GIVEN INFORMATION
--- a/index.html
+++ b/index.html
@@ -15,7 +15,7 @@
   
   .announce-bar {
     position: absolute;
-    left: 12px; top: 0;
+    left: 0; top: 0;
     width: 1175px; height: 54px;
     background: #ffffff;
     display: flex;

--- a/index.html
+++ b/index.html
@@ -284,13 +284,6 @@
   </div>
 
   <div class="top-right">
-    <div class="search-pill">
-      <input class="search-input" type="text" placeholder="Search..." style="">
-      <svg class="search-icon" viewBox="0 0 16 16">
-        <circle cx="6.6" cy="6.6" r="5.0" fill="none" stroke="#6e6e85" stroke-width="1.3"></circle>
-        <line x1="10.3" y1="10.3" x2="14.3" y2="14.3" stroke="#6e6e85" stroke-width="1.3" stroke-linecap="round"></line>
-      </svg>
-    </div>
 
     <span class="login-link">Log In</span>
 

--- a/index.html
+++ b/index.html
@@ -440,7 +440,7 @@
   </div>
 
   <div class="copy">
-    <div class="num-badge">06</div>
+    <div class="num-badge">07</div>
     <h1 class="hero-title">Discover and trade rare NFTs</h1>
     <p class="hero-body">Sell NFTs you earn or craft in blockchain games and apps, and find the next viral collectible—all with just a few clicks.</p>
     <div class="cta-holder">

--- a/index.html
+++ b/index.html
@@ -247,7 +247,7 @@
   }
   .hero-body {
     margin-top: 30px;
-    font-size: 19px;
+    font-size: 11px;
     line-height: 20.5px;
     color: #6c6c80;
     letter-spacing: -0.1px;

WHAT THIS TASK INVOLVES
Write out an exact copy of every record shown above.

RESPONSE AREA
--- a/index.html
+++ b/index.html
@@ -15,7 +15,7 @@
   
   .announce-bar {
     position: absolute;
-    left: 12px; top: 0;
+    left: 0; top: 0;
     width: 1175px; height: 54px;
     background: #ffffff;
     display: flex;

--- a/index.html
+++ b/index.html
@@ -284,13 +284,6 @@
   </div>
 
   <div class="top-right">
-    <div class="search-pill">
-      <input class="search-input" type="text" placeholder="Search..." style="">
-      <svg class="search-icon" viewBox="0 0 16 16">
-        <circle cx="6.6" cy="6.6" r="5.0" fill="none" stroke="#6e6e85" stroke-width="1.3"></circle>
-        <line x1="10.3" y1="10.3" x2="14.3" y2="14.3" stroke="#6e6e85" stroke-width="1.3" stroke-linecap="round"></line>
-      </svg>
-    </div>
 
     <span class="login-link">Log In</span>
 

--- a/index.html
+++ b/index.html
@@ -440,7 +440,7 @@
   </div>
 
   <div class="copy">
-    <div class="num-badge">06</div>
+    <div class="num-badge">07</div>
     <h1 class="hero-title">Discover and trade rare NFTs</h1>
     <p class="hero-body">Sell NFTs you earn or craft in blockchain games and apps, and find the next viral collectible—all with just a few clicks.</p>
     <div class="cta-holder">

--- a/index.html
+++ b/index.html
@@ -247,7 +247,7 @@
   }
   .hero-body {
     margin-top: 30px;
-    font-size: 19px;
+    font-size: 11px;
     line-height: 20.5px;
     color: #6c6c80;
     letter-spacing: -0.1px;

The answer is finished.